------ DATA PROVIDED
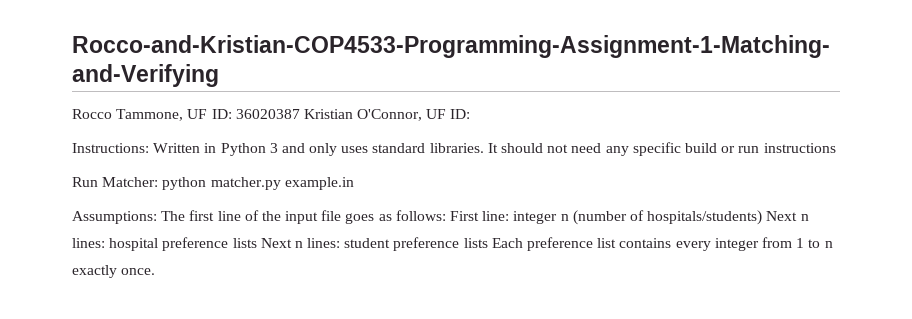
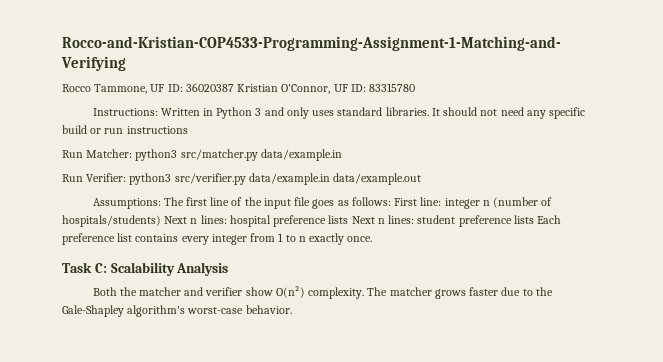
- Rocco Tammone, UF ID: 36020387 Kristian O'Connor, UF ID:
+ Rocco Tammone, UF ID: 36020387 Kristian O'Connor, UF ID: 83315780
- Run Matcher: python matcher.py example.in
+ Run Matcher: python3 src/matcher.py data/example.in
+ Run Verifier: python3 src/verifier.py data/example.in data/example.out
+ Task C: Scalability Analysis
+ Both the matcher and verifier show O(n²) complexity. The matcher grows faster due to the Gale-Shapley algorithm's worst-case behavior.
------------
Check each line of the data for "Connor". Copy the lines where it turns up.

- Rocco Tammone, UF ID: 36020387 Kristian O'Connor, UF ID:
+ Rocco Tammone, UF ID: 36020387 Kristian O'Connor, UF ID: 83315780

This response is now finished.